**Work order:** Exclude every picture and return the remaining entries below verbatim.
━━ Records shown
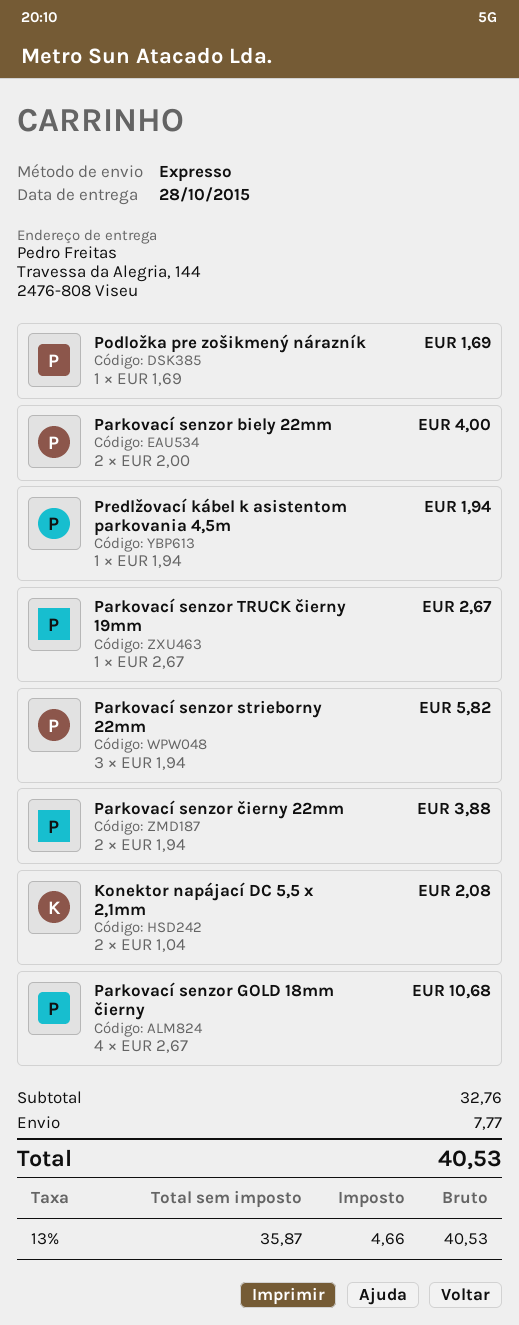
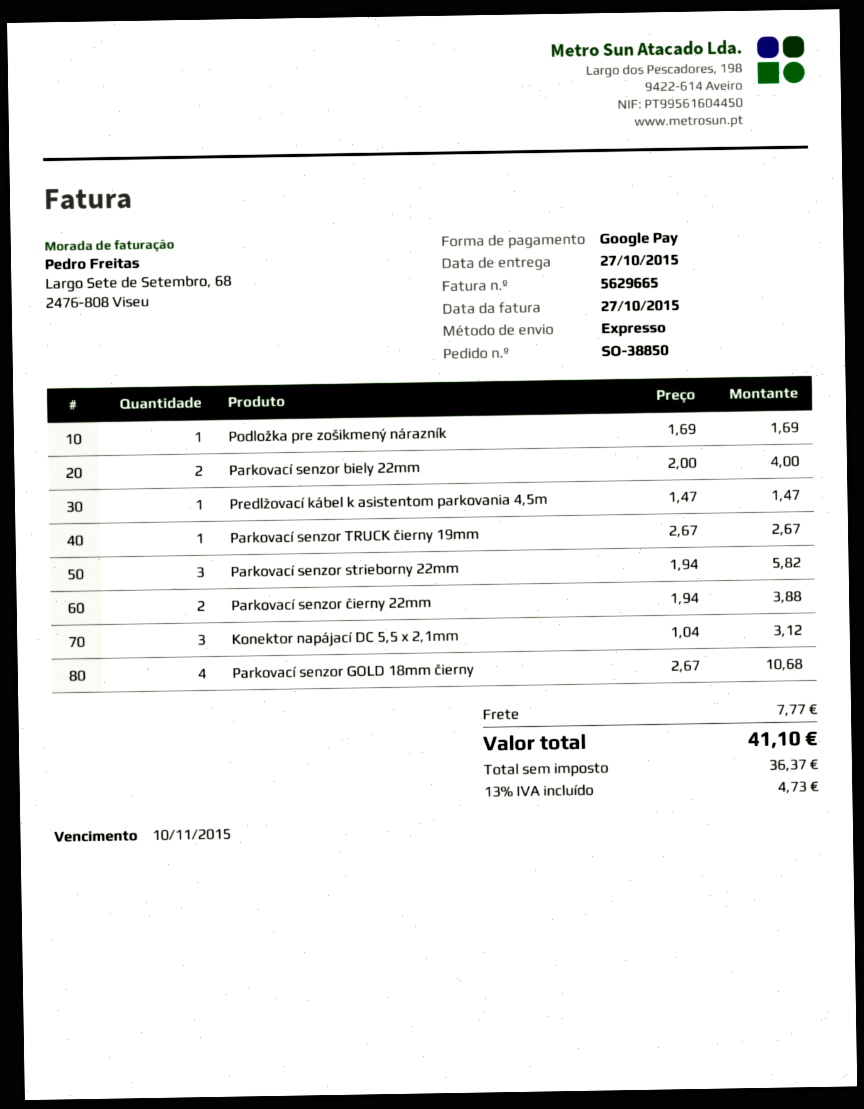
delivery date: 2015-10-28 -> 2015-10-27
Predlžovací kábel k asistentom parkovania 4,5m: 1 x 1.94 = 1.94 -> 1 x 1.47 = 1.47
Konektor napájací DC 5,5 x 2,1mm: 2 x 1.04 = 2.08 -> 3 x 1.04 = 3.12
net: 35.87 -> 36.37
tax: 13% = 4.66 -> 13% = 4.73
total: 40.53 -> 41.10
━━━━
**Answer for this exercise:**
delivery date: 2015-10-28 -> 2015-10-27
Predlžovací kábel k asistentom parkovania 4,5m: 1 x 1.94 = 1.94 -> 1 x 1.47 = 1.47
Konektor napájací DC 5,5 x 2,1mm: 2 x 1.04 = 2.08 -> 3 x 1.04 = 3.12
net: 35.87 -> 36.37
tax: 13% = 4.66 -> 13% = 4.73
total: 40.53 -> 41.10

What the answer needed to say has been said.